🤖 AI Summary
To address poor occlusion robustness, semantic ambiguity, and class imbalance caused by static fusion and class-agnostic attention in dynamic scenes, this paper proposes the Dynamic Class-Aware Fusion Network (DCF-Net). Methodologically, DCF-Net introduces: (1) a feature-enhancement neck employing input-conditioned balanced modeling and implicit fixed-point iterative optimization; (2) a dual-path channel-spatial dynamic attention mechanism jointly modeling input distribution and class semantics; and (3) class-aware feature adaptive modulation to explicitly strengthen representations of rare classes. The architecture is plug-and-play compatible with mainstream detectors (e.g., YOLOv8) and supports end-to-end training. Evaluated on 13 benchmark datasets, DCF-Net surpasses nine state-of-the-art methods, achieving substantial gains in mAP@50 and mAP@50–95, while maintaining only 11.1M parameters—demonstrating an exceptional balance among accuracy, computational efficiency, and deployment friendliness.
📝 Abstract
Recent advancements in object detection rely on modular architectures with multi-scale fusion and attention mechanisms. However, static fusion heuristics and class-agnostic attention limit performance in dynamic scenes with occlusions, clutter, and class imbalance.
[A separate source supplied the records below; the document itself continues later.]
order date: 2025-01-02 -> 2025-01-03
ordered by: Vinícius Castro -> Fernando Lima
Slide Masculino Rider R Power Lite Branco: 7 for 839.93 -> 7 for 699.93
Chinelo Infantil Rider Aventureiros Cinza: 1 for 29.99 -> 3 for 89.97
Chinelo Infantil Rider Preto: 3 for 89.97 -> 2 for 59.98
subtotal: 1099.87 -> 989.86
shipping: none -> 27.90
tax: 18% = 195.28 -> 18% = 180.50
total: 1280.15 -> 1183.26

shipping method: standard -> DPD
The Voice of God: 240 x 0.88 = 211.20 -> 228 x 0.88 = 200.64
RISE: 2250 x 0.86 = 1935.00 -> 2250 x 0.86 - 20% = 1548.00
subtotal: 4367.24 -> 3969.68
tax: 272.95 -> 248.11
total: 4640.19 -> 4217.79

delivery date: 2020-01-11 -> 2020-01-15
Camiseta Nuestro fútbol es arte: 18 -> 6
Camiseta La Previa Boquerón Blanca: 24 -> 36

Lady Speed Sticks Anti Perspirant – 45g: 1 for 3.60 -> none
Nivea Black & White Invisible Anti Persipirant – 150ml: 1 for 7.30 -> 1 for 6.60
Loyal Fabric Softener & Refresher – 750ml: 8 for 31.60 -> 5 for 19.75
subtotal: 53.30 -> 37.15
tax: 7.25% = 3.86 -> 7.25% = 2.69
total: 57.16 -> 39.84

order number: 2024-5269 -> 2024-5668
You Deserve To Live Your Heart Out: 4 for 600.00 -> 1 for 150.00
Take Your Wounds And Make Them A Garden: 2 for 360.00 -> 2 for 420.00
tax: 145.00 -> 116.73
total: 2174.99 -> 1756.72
We introduce Dynamic Class-Aware Fusion Network (DyCAF-Net) that addresses these challenges through three innovations: (1) an input-conditioned equilibrium-based neck that iteratively refines multi-scale features via implicit fixed-point modeling, (2) a dual dynamic attention mechanism that adaptively recalibrates channel and spatial responses using input- and class-dependent cues, and (3) class-aware feature adaptation that modulates features to prioritize discriminative regions for rare classes. Through comprehensive ablation studies with YOLOv8 and related architectures, alongside benchmarking against nine state-of-the-art baselines, DyCAF-Net achieves significant improvements in precision, mAP@50, and mAP@50-95 across 13 diverse benchmarks, including occlusion-heavy and long-tailed datasets. The framework maintains computational efficiency ($sim$11.1M parameters) and competitive inference speeds, while its adaptability to scale variance, semantic overlaps, and class imbalance positions it as a robust solution for real-world detection tasks in medical imaging, surveillance, and autonomous systems.